> **Problem requirements**
Each line from the line that includes "temperature, 03:49: 21.6 -> 20" through the end of the material below must be transcribed exactly, with no other lines.

> **Material for this exercise**
================

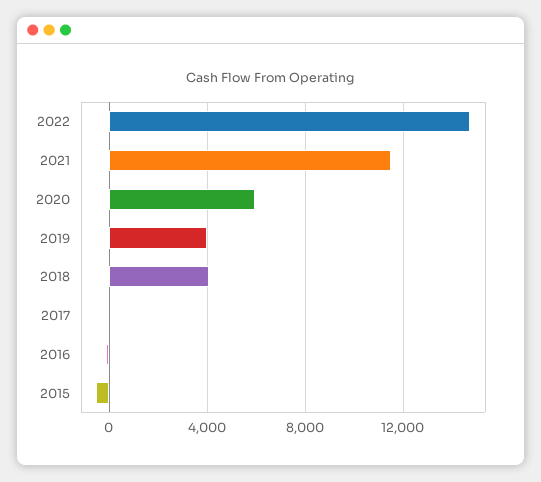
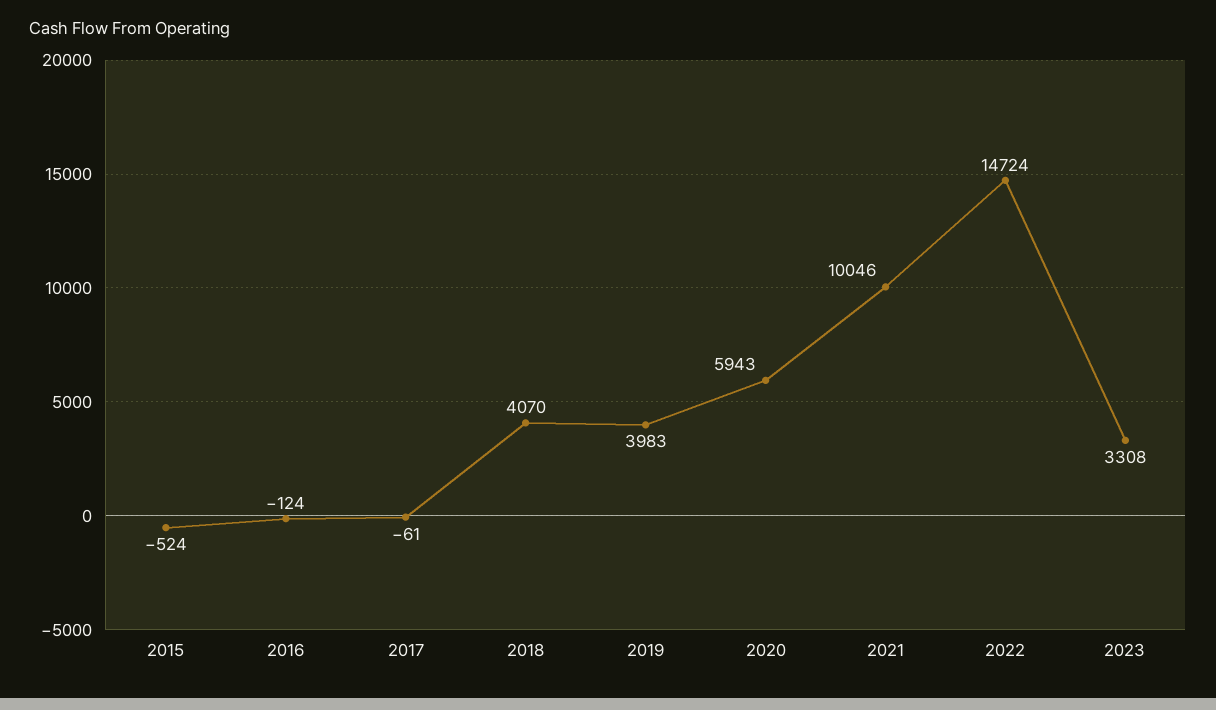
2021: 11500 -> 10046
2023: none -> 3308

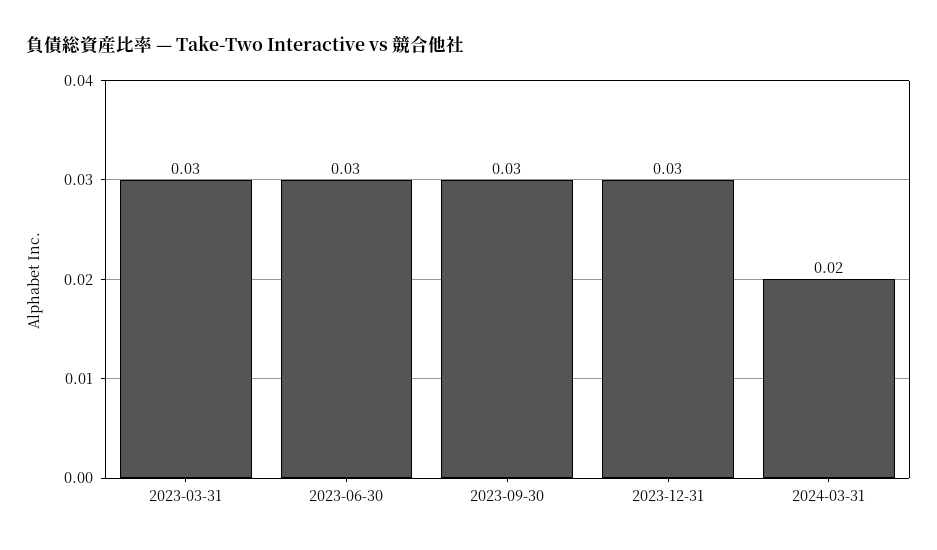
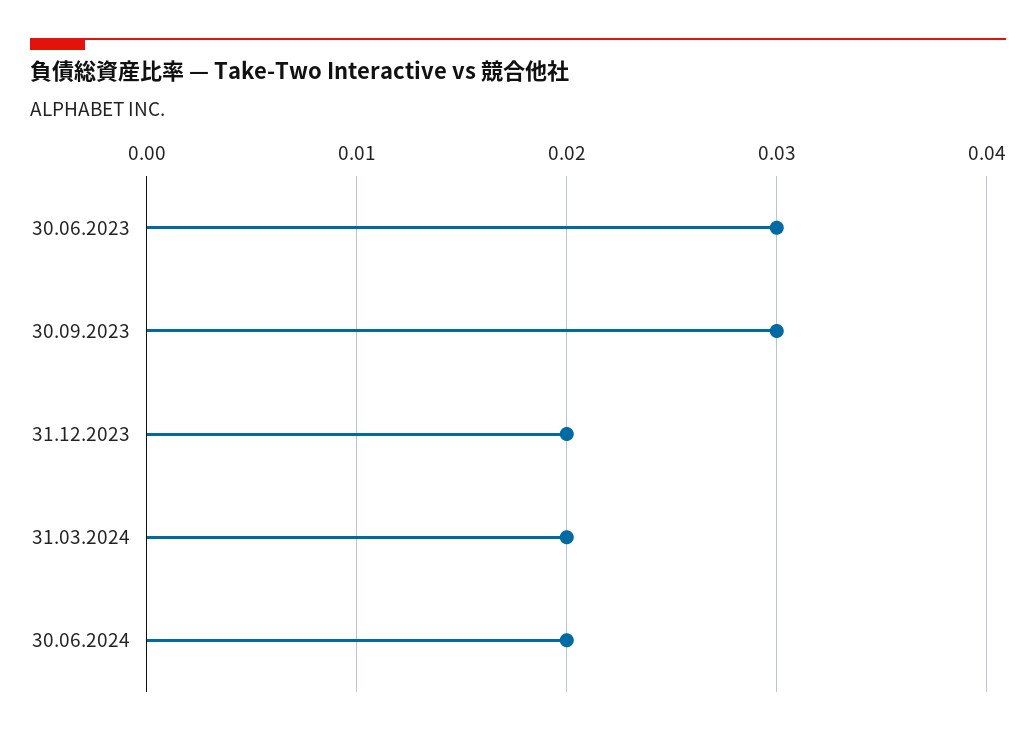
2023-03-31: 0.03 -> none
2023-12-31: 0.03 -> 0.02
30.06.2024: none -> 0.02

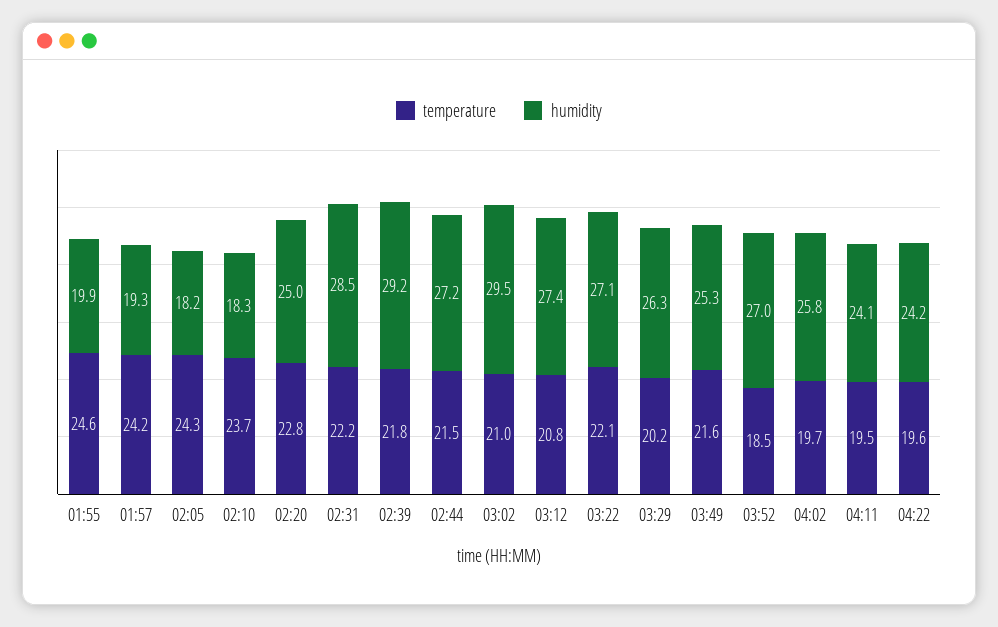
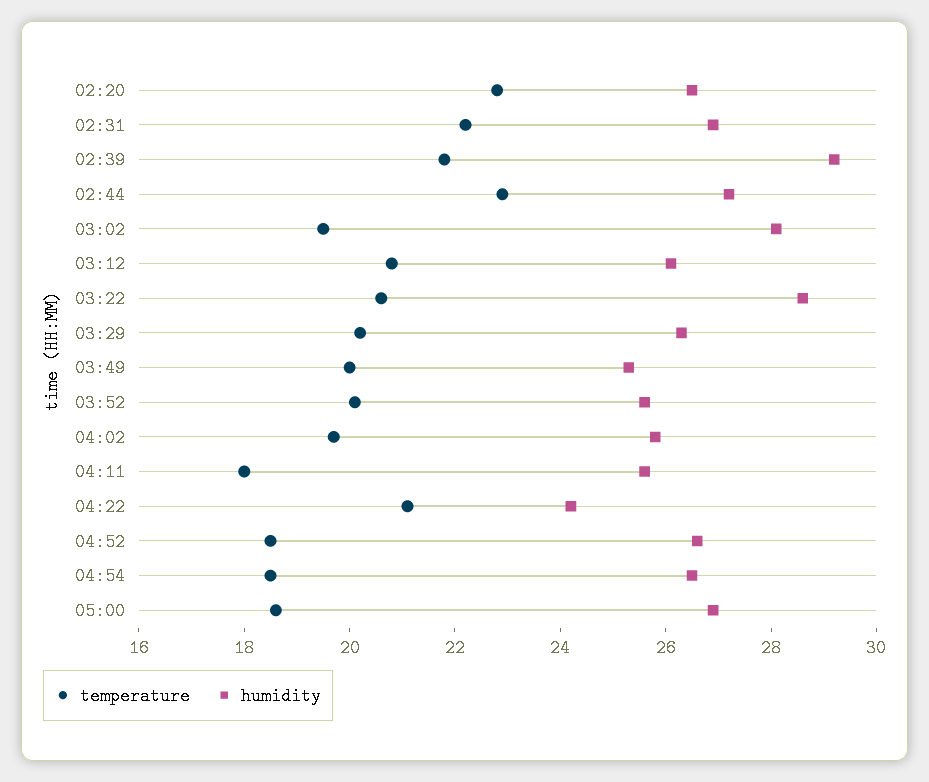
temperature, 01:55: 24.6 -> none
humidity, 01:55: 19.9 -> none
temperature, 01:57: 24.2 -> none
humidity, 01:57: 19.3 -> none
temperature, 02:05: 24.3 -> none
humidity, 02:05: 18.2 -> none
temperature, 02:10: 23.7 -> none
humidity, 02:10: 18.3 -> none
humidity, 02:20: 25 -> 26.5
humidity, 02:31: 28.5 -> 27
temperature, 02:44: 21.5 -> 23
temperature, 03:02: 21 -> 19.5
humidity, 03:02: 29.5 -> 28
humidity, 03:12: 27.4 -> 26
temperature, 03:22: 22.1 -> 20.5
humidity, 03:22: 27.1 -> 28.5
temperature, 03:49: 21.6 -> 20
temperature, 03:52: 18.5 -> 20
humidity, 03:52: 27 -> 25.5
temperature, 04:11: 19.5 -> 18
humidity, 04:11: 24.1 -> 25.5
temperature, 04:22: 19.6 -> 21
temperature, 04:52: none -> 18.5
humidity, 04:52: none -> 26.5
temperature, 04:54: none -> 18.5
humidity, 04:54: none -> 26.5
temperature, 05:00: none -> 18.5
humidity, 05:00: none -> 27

================

> **Written response**
temperature, 03:49: 21.6 -> 20
temperature, 03:52: 18.5 -> 20
humidity, 03:52: 27 -> 25.5
temperature, 04:11: 19.5 -> 18
humidity, 04:11: 24.1 -> 25.5
temperature, 04:22: 19.6 -> 21
temperature, 04:52: none -> 18.5
humidity, 04:52: none -> 26.5
temperature, 04:54: none -> 18.5
humidity, 04:54: none -> 26.5
temperature, 05:00: none -> 18.5
humidity, 05:00: none -> 27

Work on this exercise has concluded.